**Work instructions**
For this exercise, copy each line of the records that contains the word "font".

[Web document revisions]

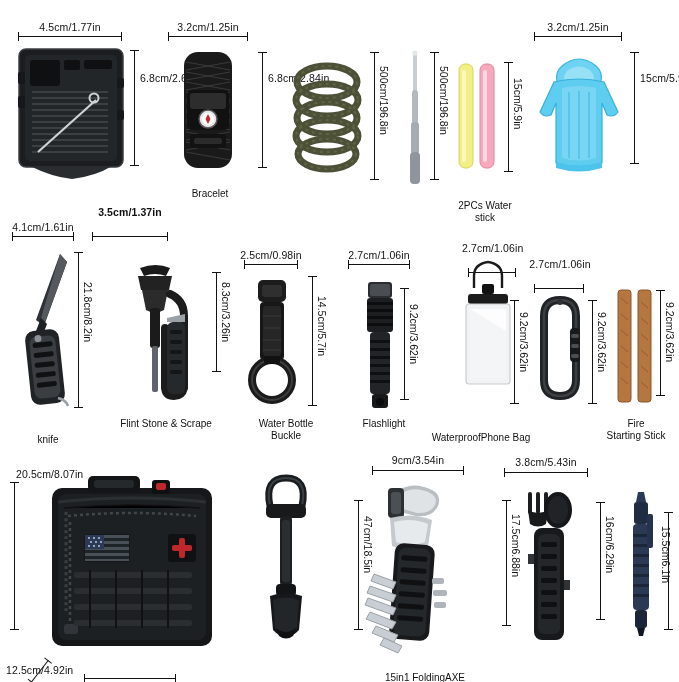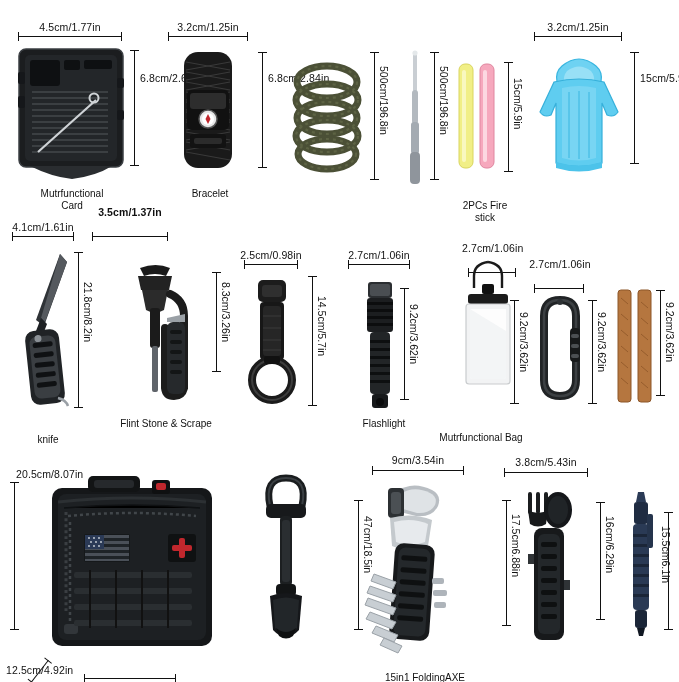--- a/index.html
+++ b/index.html
@@ -65,22 +65,20 @@
       <g fill="#15171a">
         <rect x="0" y="24" width="7" height="12" rx="2"></rect>
         <rect x="0" y="48" width="7" height="12" rx="2"></rect>
         <rect x="99" y="30" width="7" height="10" rx="2"></rect>
         <rect x="99" y="62" width="7" height="10" rx="2"></rect>
       </g>
     </svg>
   </div>
   <div class="vrule" style="left:134px;top:30px;height:116px;"></div>
   <div class="lbl" style="left:140px;top:52px;">6.8cm/2.67in</div>
-  <div class="cap" style="left:16px;top:168px;width:112px;">Mutrfunctional
-Card</div>
 
   <div class="hrule" style="left:168px;top:16px;width:80px;"></div>
   <div class="lbl c" style="left:158px;top:1px;width:100px;">3.2cm/1.25in</div>
 
   <div class="item" style="left:166px;top:30px;">
     <svg width="86" height="120" viewBox="0 0 86 120">
       <rect x="18" y="2" width="48" height="116" rx="14" fill="#1a1a1a"></rect>
       <g stroke="#3a3a3a" stroke-width="1">
         <path d="M20 12 l44 8 M20 22 l44 8 M20 32 l44 8 M20 42 l44 8 M20 52 l44 8 M20 62 l44 8 M20 72 l44 8 M20 82 l44 8 M20 92 l44 8 M20 102 l44 8"></path>
         <path d="M64 12 l-44 8 M64 22 l-44 8 M64 32 l-44 8 M64 42 l-44 8 M64 52 l-44 8 M64 62 l-44 8 M64 72 l-44 8 M64 82 l-44 8 M64 92 l-44 8"></path>
@@ -134,21 +132,21 @@
   <div class="item" style="left:456px;top:40px;">
     <svg width="42" height="116" viewBox="0 0 42 116">
       <rect x="3" y="4" width="14" height="104" rx="6" fill="#f1ef86" stroke="#d9d55f" stroke-width="1"></rect>
       <rect x="6" y="10" width="4" height="92" rx="2" fill="#fbfacd" opacity=".8"></rect>
       <rect x="24" y="4" width="14" height="104" rx="6" fill="#f6a8bd" stroke="#e0869f" stroke-width="1"></rect>
       <rect x="27" y="10" width="4" height="92" rx="2" fill="#fde0e8" opacity=".85"></rect>
     </svg>
   </div>
   <div class="vrule" style="left:508px;top:42px;height:110px;"></div>
   <div class="vert" style="left:512px;top:58px;">15cm/5.9in</div>
-  <div class="cap" style="left:440px;top:180px;width:90px;">2PCs Fire
+  <div class="cap" style="left:440px;top:180px;width:90px;">2PCs Water
 stick</div>
 
   <div class="hrule" style="left:534px;top:16px;width:88px;"></div>
   <div class="lbl c" style="left:524px;top:1px;width:108px;">3.2cm/1.25in</div>
 
   <div class="item" style="left:532px;top:30px;">
     <svg width="94" height="132" viewBox="0 0 94 132">
       <path d="M30 16 q17 -14 34 0 q7 6 5 16 l-44 0 q-2 -10 5 -16z" fill="#6ed2f2" stroke="#39b6e0" stroke-width="1.2"></path>
       <path d="M35 21 q12 -9 24 0 q4 5 3 11 l-30 0 q-1 -6 3 -11z" fill="#a9e6f8" opacity=".7"></path>
       <path d="M22 32 q25 -6 50 0 l14 30 q-4 6 -11 3 l-5 -12 l0 60 q-23 7 -46 0 l0 -60 l-5 12 q-7 3 -11 -3z" fill="#5fcdf0" stroke="#36b0da" stroke-width="1.2"></path>
@@ -225,20 +223,22 @@
       <g stroke="#3a3a3a" stroke-width="1">
         <path d="M13 40 h18 M13 52 h18 M13 64 h18 M13 74 h18"></path>
       </g>
       <circle cx="22" cy="104" r="20" fill="none" stroke="#1b1b1b" stroke-width="8"></circle>
       <circle cx="22" cy="104" r="20" fill="none" stroke="#3d3d3d" stroke-width="2"></circle>
       <rect x="14" y="80" width="16" height="8" rx="3" fill="#111"></rect>
     </svg>
   </div>
   <div class="vrule" style="left:312px;top:256px;height:130px;"></div>
   <div class="vert" style="left:316px;top:276px;">14.5cm/5.7in</div>
+  <div class="cap" style="left:244px;top:398px;width:84px;">Water Bottle
+Buckle</div>
 
   <div class="hrule" style="left:348px;top:244px;width:62px;"></div>
   <div class="lbl c" style="left:338px;top:229px;width:82px;">2.7cm/1.06in</div>
 
   <div class="item" style="left:356px;top:258px;">
     <svg width="48" height="136" viewBox="0 0 48 136">
       <rect x="12" y="4" width="24" height="16" rx="3" fill="#2b2e31"></rect>
       <rect x="14" y="6" width="20" height="12" rx="2" fill="#4a4e52"></rect>
       <rect x="11" y="20" width="26" height="34" rx="3" fill="#1c1e20"></rect>
       <g fill="#000" opacity=".55">
@@ -274,21 +274,21 @@
       <rect x="42" y="28" width="12" height="10" rx="2" fill="#111"></rect>
       <rect x="28" y="38" width="40" height="10" rx="3" fill="#1b1b1b"></rect>
       <rect x="26" y="48" width="44" height="80" rx="3" fill="#f2f3f4" stroke="#c9ccce" stroke-width="1.2"></rect>
       <rect x="30" y="53" width="36" height="70" rx="2" fill="#ffffff"></rect>
       <rect x="30" y="53" width="36" height="70" rx="2" fill="#e9ecef" opacity=".55"></rect>
       <path d="M30 53 l36 22 l0 -22z" fill="#fdfdfd"></path>
     </svg>
   </div>
   <div class="vrule" style="left:514px;top:280px;height:104px;"></div>
   <div class="vert" style="left:518px;top:292px;">9.2cm/3.62in</div>
-  <div class="cap" style="left:416px;top:412px;width:130px;">Mutrfunctional Bag</div>
+  <div class="cap" style="left:416px;top:412px;width:130px;">WaterproofPhone Bag</div>
 
   <div class="lbl c" style="left:528px;top:238px;width:64px;">2.7cm/1.06in</div>
   <div class="hrule" style="left:534px;top:268px;width:50px;"></div>
 
   <div class="item" style="left:532px;top:274px;">
     <svg width="56" height="116" viewBox="0 0 56 116">
       <path d="M28 6 q-16 0 -16 16 l0 64 q0 16 16 16 q16 0 16 -16 l0 -64 q0 -16 -16 -16z" fill="none" stroke="#202325" stroke-width="8" stroke-linecap="round"></path>
       <path d="M28 6 q-16 0 -16 16 l0 64 q0 16 16 16 q16 0 16 -16 l0 -64 q0 -16 -16 -16z" fill="none" stroke="#3c4043" stroke-width="2.5"></path>
       <rect x="38" y="34" width="10" height="34" rx="4" fill="#17191a"></rect>
       <rect x="39" y="40" width="8" height="4" rx="2" fill="#4b4f52"></rect>
@@ -309,20 +309,22 @@
       </g>
       <rect x="24" y="2" width="13" height="112" rx="3" fill="#b5763f"></rect>
       <rect x="24" y="2" width="13" height="112" rx="3" fill="none" stroke="#8d5628" stroke-width="1"></rect>
       <g stroke="#8d5628" stroke-width="1" opacity=".8">
         <path d="M27 14 l7 6 M27 30 l7 6 M27 46 l7 6 M27 62 l7 6 M27 78 l7 6 M27 94 l7 6"></path>
       </g>
     </svg>
   </div>
   <div class="vrule" style="left:660px;top:270px;height:106px;"></div>
   <div class="vert" style="left:664px;top:282px;">9.2cm/3.62in</div>
+  <div class="cap" style="left:596px;top:398px;width:80px;">Fire
+Starting Stick</div>
 
   <div class="vrule" style="left:14px;top:462px;height:148px;"></div>
   <div class="lbl" style="left:16px;top:448px;">20.5cm/8.07in</div>
 
   <div class="item" style="left:44px;top:452px;">
     <svg width="176" height="186" viewBox="0 0 176 186">
       <rect x="8" y="16" width="160" height="158" rx="10" fill="#151719"></rect>
       <rect x="14" y="22" width="148" height="146" rx="8" fill="#1d2023"></rect>
       <rect x="44" y="4" width="52" height="16" rx="5" fill="#121415"></rect>
       <rect x="50" y="8" width="40" height="8" rx="3" fill="#26292c"></rect>

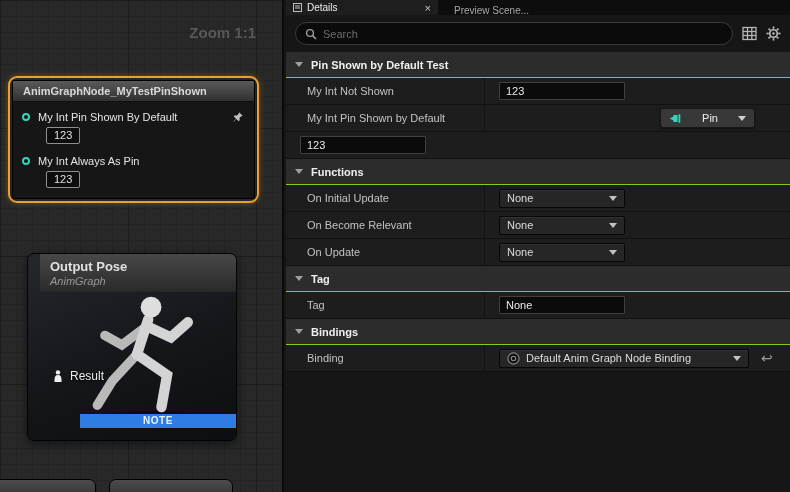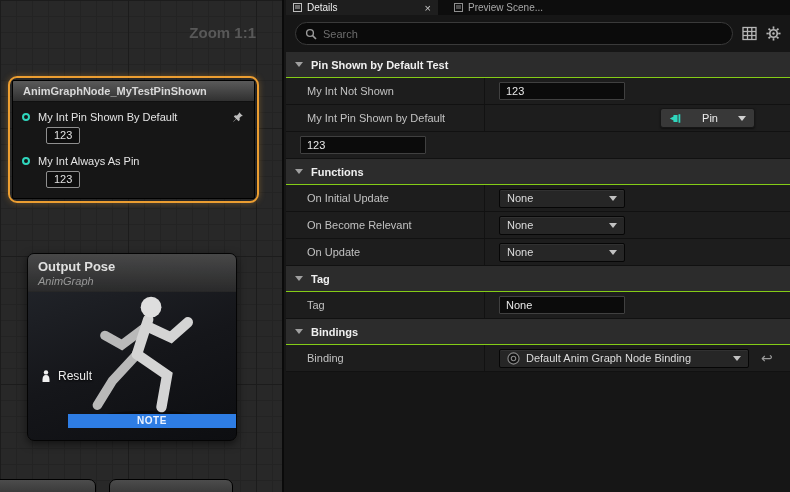--- a/index.html
+++ b/index.html
@@ -57,20 +57,21 @@
     border:1px solid #8f8f8f; border-radius:2px; background:rgba(0,0,0,0.4);
     color:#e0e0e0; font-size:11px; padding:1px 7px; line-height:13px;
   }
 
   
   .output-node {
     position:absolute; left:27px; top:253px; width:210px; height:188px;
     border:1px solid #040404; border-radius:7px; overflow:hidden;
     background:linear-gradient(160deg,#24272d 0%,#15161a 55%,#0d0e11 100%);
     box-shadow:0 3px 8px rgba(0,0,0,0.55);
+    padding-left:12px;
   }
   .output-node-header {
     background:linear-gradient(rgba(74,74,74,0.95),rgba(44,44,44,0.88));
     padding:5px 10px 4px; border-bottom:1px solid rgba(0,0,0,0.45);
   }
   .output-title { font-size:13px; font-weight:bold; color:#e0e0e0; }
   .output-subtitle { font-size:11px; font-style:italic; color:#989898; margin-top:1px; }
   .output-body { position:relative; height:136px; }
   .mannequin { position:absolute; right:4px; bottom:2px; }
   .result-row {
@@ -94,21 +95,21 @@
 
   
   .details { position:absolute; left:286px; top:0; right:0; bottom:0; background:#161616; }
 
   .tabbar { height:15px; background:#0d0d0d; display:flex; align-items:stretch; }
   .tab {
     display:flex; align-items:center; gap:5px; padding:0 7px;
     font-size:10px;
   }
   .tab.active { width:152px; background:#1e1e1e; color:#efefef; }
-  .tab.inactive { margin-left:9px; color:#a8a8a8; }
+  .tab.inactive { margin-left:9px; color:#a8a8a8;flex-direction:column; }
   .tab-close { margin-left:auto; font-size:11px; color:#c9c9c9; line-height:10px; }
 
   .searchrow { height:37px; display:flex; align-items:center; gap:9px; padding:0 9px; }
   .searchbox {
     flex:1; height:23px; border-radius:12px;
     background:#0b0b0b; border:1px solid #3a3a3a;
     display:flex; align-items:center; gap:6px; padding:0 9px;
   }
   .searchbox input {
     flex:1; background:transparent; border:none; outline:none;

**Task result**
     color:#e0e0e0; font-size:11px; padding:1px 7px; line-height:13px;
   .output-title { font-size:13px; font-weight:bold; color:#e0e0e0; }
   .output-subtitle { font-size:11px; font-style:italic; color:#989898; margin-top:1px; }
     font-size:10px;
   .tab-close { margin-left:auto; font-size:11px; color:#c9c9c9; line-height:10px; }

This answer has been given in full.